三豊市山本町出身の花岡タネ先生と、小豆島町生まれの村崎サイ先生は、女性の可能性を教育で開こうと生涯を捧(ささ)げた先駆者である。共に明治期、裁縫学校から信念の一歩を踏み出した。大情熱の対話で幾多の人々を味方にしつつ、教育の聖業を推進された。
今、花岡先生の学校は坂出第一高校に、村崎先生の学校は、さぬき市にもキャンパスを置く徳島文理大学・女子短大へ大発展している。
豊かな母性は、豊かな教育力の泉である。
日本女性として初めて博士号を取得した植物学者の保井コノ先生は、東かがわ市三本松に生まれた。男性優位の社会で、何倍もの努力を重ねて大学者となっても、名誉も求めず、地位も願わず、ただ自分の渾身(こんしん)の仕事が残りゆくことで満足とされた。
「問題はこれからの研究にあります」――。
毀誉(きよ)褒貶(ほうへん)を見下ろし、未来を見つめて次の世代の道を開く女性たちの心は、あまりにも深い。
一人を大切にする 母の心に学べ
一人の人を大切にし、尊き生命を励まし護(まも)る。この女性の勇気と智慧(ちえ)から、平和の春風が薫(かお)る。
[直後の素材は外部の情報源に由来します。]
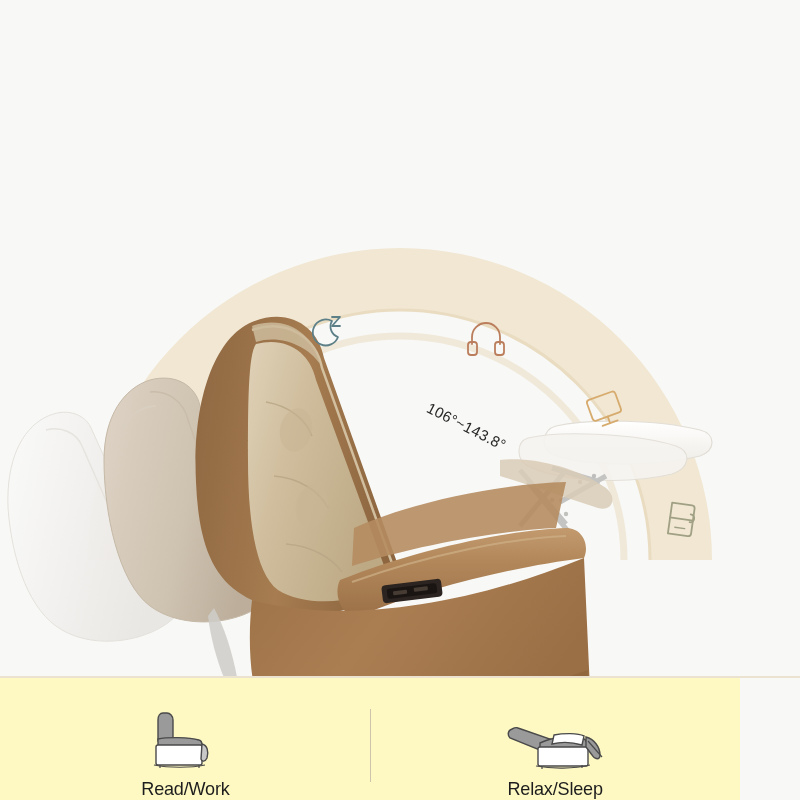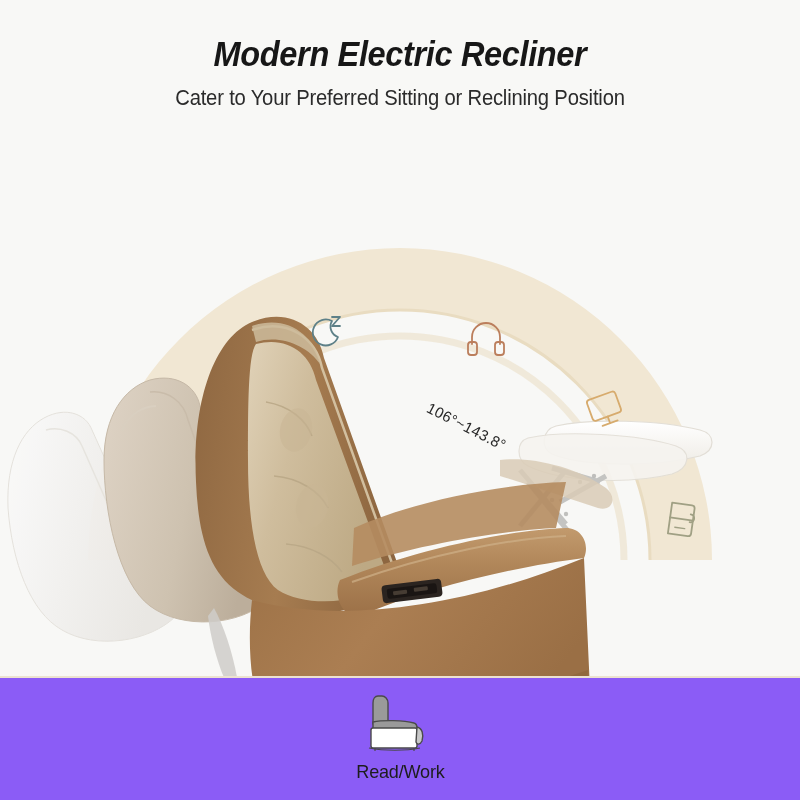--- a/index.html
+++ b/index.html
@@ -87,25 +87,25 @@
   .icon-moon   { left: 305px; top: 181px; }
   .icon-phones { left: 463px; top: 186px; }
   .icon-tv     { left: 581px; top: 257px; }
   .icon-book   { left: 658px; top: 365px; }
 
   
   .modebar {
     position: absolute;
     left: 0;
     top: 678px;
-    width: 800px;
+    width: 740px;
     height: 122px;
-    background: #8b5cf6;
+    background: #fef9c3;
     display: flex;
-    align-items: flex-start;
+    align-items: flex-end;
     z-index: 50;
   }
   .mode {
     flex: 1 1 0;
     position: relative;
     display: flex;
     flex-direction: column;
     align-items: center;
     justify-content: flex-start;
     padding-top: 12px;
@@ -140,24 +140,20 @@
     width: 800px; height: 2px;
     background: #ece2d0;
     z-index: 49;
   }
 </style>
 </head>
 <body>
 
 <div id="stage">
 
-  <div class="header">
-    <h1 class="title">Modern Electric Recliner</h1>
-    <p class="subtitle">Cater to Your Preferred Sitting or Reclining Position</p>
-  </div>
 
   <div class="hero">
 
     <svg class="hero-svg" width="800" height="548" viewBox="0 0 800 548">
       <defs>
         <linearGradient id="leatherSide" x1="0" y1="0" x2="1" y2="0.4">
           <stop offset="0%" stop-color="#9d7247"></stop>
           <stop offset="45%" stop-color="#ab7e52"></stop>
           <stop offset="100%" stop-color="#9a6f45"></stop>
         </linearGradient>
@@ -385,16 +381,31 @@
           <rect x="23" y="38" width="46" height="20" rx="2" fill="#ffffff"></rect>
           <path d="M 69 37 C 74 38, 76 44, 74 51 C 72 55, 69 55, 68 52 Z" fill="#c8c8c8"></path>
           <path d="M 21 58 C 36 61, 58 61, 72 58" stroke-width="1.2"></path>
           <path d="M 27 58 L 27 61 M 66 58 L 66 61" stroke-width="1.2"></path>
         </svg>
       </div>
       <div class="mode-label">Read/Work</div>
     </div>
 
 
+    <div class="mode">
+      <div class="mode-icon">
+        <svg width="118" height="62" viewBox="0 0 118 62" fill="none" stroke="#4a4a4a" stroke-width="1.4">
+          <path d="M 16 22 C 12 23, 11 28, 14 31 L 46 44 L 54 32 L 22 21 C 20 20, 18 21, 16 22 Z" fill="#9a9a9a"></path>
+          <path d="M 44 36 C 56 30, 76 28, 88 32 C 92 34, 92 42, 88 44 C 70 48, 50 48, 44 45 Z" fill="#9a9a9a"></path>
+          <path d="M 58 28 C 68 26, 82 26, 88 29 L 86 38 C 76 35, 64 35, 56 37 Z" fill="#ffffff"></path>
+          <rect x="42" y="40" width="50" height="19" rx="2" fill="#ffffff"></rect>
+          <path d="M 90 30 C 98 32, 104 40, 104 48 C 104 53, 99 53, 96 48 L 90 40 Z" fill="#9a9a9a"></path>
+          <path d="M 92 34 L 106 50" stroke-width="1.2"></path>
+          <path d="M 40 59 C 56 62, 78 62, 94 58" stroke-width="1.2"></path>
+          <path d="M 46 59 L 46 62 M 86 58 L 86 61" stroke-width="1.2"></path>
+        </svg>
+      </div>
+      <div class="mode-label">Relax/Sleep</div>
+    </div>
 
   </div>
 
 </div>
 
 </body></html>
私と妻の知人で、高松市の南部の山間地域で20年以上、婦人消防団を務めてこられた方がいる。
数年前の台風の際は、山崩れで道路が寸断された。復旧までの約1カ月間、その婦人は、一人暮らしのお年寄りのために、倒木を越え、土砂を越えて、毎朝毎晩、食事を届け、励まし続けた。
観音寺市で、わが子を亡くした悲しみや甲状腺がんを乗り越え、「読み聞かせ」の運動を続けてきた女性は、「生命から迸(ほとばし)る喜びや感動を声に響かせて子どもたちに伝えていきたい」と微笑(ほほえ)む。
鎌倉時代の大先哲は、「国」という字を「くにがまえに民」(注フォントにない)すなわち「口」に「民」と書いた。国の宝とは、大誠実の民衆であり、優しく賢明な母たちである。
「何かを変えたいと思ったら、まず自分自身を変えることですね」と語っておられたのは、「アフリカの環境の母」マータイ博士であった。
希望がなければ、希望を創(つく)ればよい。闇が深いほど、自らが太陽となって朗らかに輝くのだ。
幸福の花には、忍耐という大地が必要である。「冬は必ず春となる」。
四季の国・四国のお母さま方の健康長寿を、私は妻と祈る日々である。
晴れやかに
春は来りて 桃の花
あなたの心が 光りて満開
【2009-3-18付 四国新聞】
わが地域のことを、池田先生は『「四国」は別名「志国」であり「詩国」なのです』と呼びかけられている。
その上、地元の人も知らないような、香川出身の先人の方々を宣揚して下さっている。
田舎といっていい、わが四国は日本の中でも、少子高齢化や不況の影響を最も早く受けているといえます。
この特別寄稿は「四国頑張れ!四国頑張れ!」とのエールが込められているように感じてならない。
私は師が「四国が勝てば全国も勝てるんだよ」と語りかけられていると思うのです。
私の使命も、四国の同志の使命も大きい。
反転攻勢の原点の地「四国」!
どんなことがあっても「日々前進」だ!
同志と共に!
友人と共に!
四国の天地で勝鬨の雄たけびをあげ、勝利の歴史を刻んでいきたい。